Abstract

The current stage of knowledge on Tuvan folk music allows outlining the transition from the descriptiveness to using the modern music theory categories. This paper proposes an approach to the analysis of musical and poetic rhythm tested on the material of folk songs of the peoples of the Volga region. The sound-time process in the intonation of songs by Tuvan performers consists of equal periods of time, referred to in classical theory as “mora”. This unit serves as the basis for all other forms of organization of the musical rhythm of a Tuvan song. Thus, the hierarchical scale of musical rhythm is built by summation, i.e., it is opposite to the verse scale formed by division. This means that the Tuvan song rhythm is organized according to the time-measuring principle and represents a kind of quantitative system.

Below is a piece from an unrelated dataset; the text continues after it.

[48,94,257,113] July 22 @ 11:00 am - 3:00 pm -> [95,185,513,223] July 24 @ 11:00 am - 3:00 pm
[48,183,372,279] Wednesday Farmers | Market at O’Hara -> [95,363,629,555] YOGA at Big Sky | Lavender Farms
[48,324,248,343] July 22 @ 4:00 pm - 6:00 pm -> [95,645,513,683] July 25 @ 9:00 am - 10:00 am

Rhythmic cells are combined into melodic and poetic lines, into poetic quantitative systems called meters. In Tuvan songs, lines of four cells prevail, corresponding to an eight-syllable verse. The correlation of the musical process with the syllabic structure of the verse in the musical and poetic process of Tuvan songs is found at the level of the primary grouping of a uniform pulse. A syllable can be sung both for each “step” of the pulse, and stretched or sung for two, three, four (etc.) moras. A complete catalogue (index) of both fixed and theoretically possible rhythms is built from the rhythmic schemes of the lines.